Pandora Internet Radio has just announced that it will cap its ad-supported listeners at 40 hours per month in order to combat rising royalty costs. If you dig deeper, however, it seems the real problem is that Pandora isn’t converting enough listeners to subscribers. This problem likely stems from its user experience; Pandora gives you too many reasons to stop and think before letting you subscribe. It doesn’t do a great job of monetizing impulse scenarios that actually result in high levels of satisfaction. Direct operator billing could provide a way to help Pandora expand its sales of paid offerings.
There are now two paid scenarios for Pandora users. You can subscribe monthly to ad-free listening for $3.99, or, if you exceed your 40 hour cap, you can pay 99 cents for ad-supported listening for the rest of the month. That’s it. If you choose to subscribe, at least via iPhone, Pandora will bill you through your iTunes account. Using that existing payment structure is good, but it’s a multi-step process. The way it’s presented gives you too many reasons to stop and think. Where’s the impulse buy?

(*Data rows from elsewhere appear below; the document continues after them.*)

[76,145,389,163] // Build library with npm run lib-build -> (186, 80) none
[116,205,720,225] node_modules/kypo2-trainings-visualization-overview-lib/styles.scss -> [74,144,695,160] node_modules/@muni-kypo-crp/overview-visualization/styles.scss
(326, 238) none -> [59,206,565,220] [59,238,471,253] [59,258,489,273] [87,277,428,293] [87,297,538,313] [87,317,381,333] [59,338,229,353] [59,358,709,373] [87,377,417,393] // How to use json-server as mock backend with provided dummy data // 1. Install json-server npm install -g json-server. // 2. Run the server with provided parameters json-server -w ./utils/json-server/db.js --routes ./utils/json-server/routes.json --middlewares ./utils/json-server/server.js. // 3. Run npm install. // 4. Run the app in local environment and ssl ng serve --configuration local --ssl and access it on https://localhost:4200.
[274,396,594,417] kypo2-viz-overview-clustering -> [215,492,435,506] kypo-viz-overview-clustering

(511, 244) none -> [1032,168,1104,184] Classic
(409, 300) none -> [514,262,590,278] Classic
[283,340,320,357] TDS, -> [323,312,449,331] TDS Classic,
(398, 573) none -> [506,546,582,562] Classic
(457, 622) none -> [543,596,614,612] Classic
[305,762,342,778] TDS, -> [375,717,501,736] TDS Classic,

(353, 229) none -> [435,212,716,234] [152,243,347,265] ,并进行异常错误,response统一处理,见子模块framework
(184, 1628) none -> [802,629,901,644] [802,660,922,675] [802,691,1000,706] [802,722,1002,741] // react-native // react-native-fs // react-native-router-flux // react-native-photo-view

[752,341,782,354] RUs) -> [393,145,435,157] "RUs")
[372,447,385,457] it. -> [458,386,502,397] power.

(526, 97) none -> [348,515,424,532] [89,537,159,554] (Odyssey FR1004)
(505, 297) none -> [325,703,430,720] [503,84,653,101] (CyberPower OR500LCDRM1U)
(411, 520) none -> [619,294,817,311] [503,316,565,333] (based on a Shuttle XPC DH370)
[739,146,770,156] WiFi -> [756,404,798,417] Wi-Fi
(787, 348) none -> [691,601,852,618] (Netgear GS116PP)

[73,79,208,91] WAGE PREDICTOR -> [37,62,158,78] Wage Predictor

Consider this scenario – my daughter is listening to Disney music. She only wants princess songs. She likes to skip from song to song. She doesn’t want ads to interfere with her Princess music surfing. Would I pay 99 cents if I could touch one button, have the 99 cents charged to my mobile bill, and let her enjoy herself for the next few hours? I sure would. Heck, I’d probably do that a few times a month without thinking about it. When my bill came at the end of the month and i’d spent 5 or 6 bucks, i’d probably say, “hey, time to just subscribe to Pandora.” Instead, I won’t subscribe, because there are too many steps in the process that keep reminding me I’m about to pay for something I otherwise get for free.
I suspect that if Pandora went to direct operator billing, created more paid scenarios, and enabled one-touch payments it would not only generate more paid transactions, but would also encourage more users to subscribe. Doing so wouldn’t nickle and dime anyone, because you could still listen to ad-supported music for free. It would just add the value of ad-free listening to more situations.
Think about it – you’re having a dinner party and you want ad free Pandora that night. You’re on a road trip and you’d like ad free listening for a few hours. Your four year old will not go to sleep without hearing Ariel, Belle, and Pocahontas sing for her. Add enough of these up and the business case for a monthly subscription becomes self-evident. But given the always-paid or always-free scenario they have today, most users choose not to subscribe. That’s why rising royalty costs are hurting the company.
While direct operator billing isn’t the whole solution, it’s part of it. The immediate, real-time nature of the direct-to-bill charge would enable impulse purchasing. It would make Pandora much more responsive to the situations in which its listeners find themselves. Ultimately, this is really a product definition problem for Pandora. But its product definition could be massively enhanced if it adopted the kind of seamless, one-touch charging direct operator billing can enable. I’m willing to bet this is one of those situations where they’d actually get more people to pay them more than $3.99 every month, and yet would find more customers were happier with their service.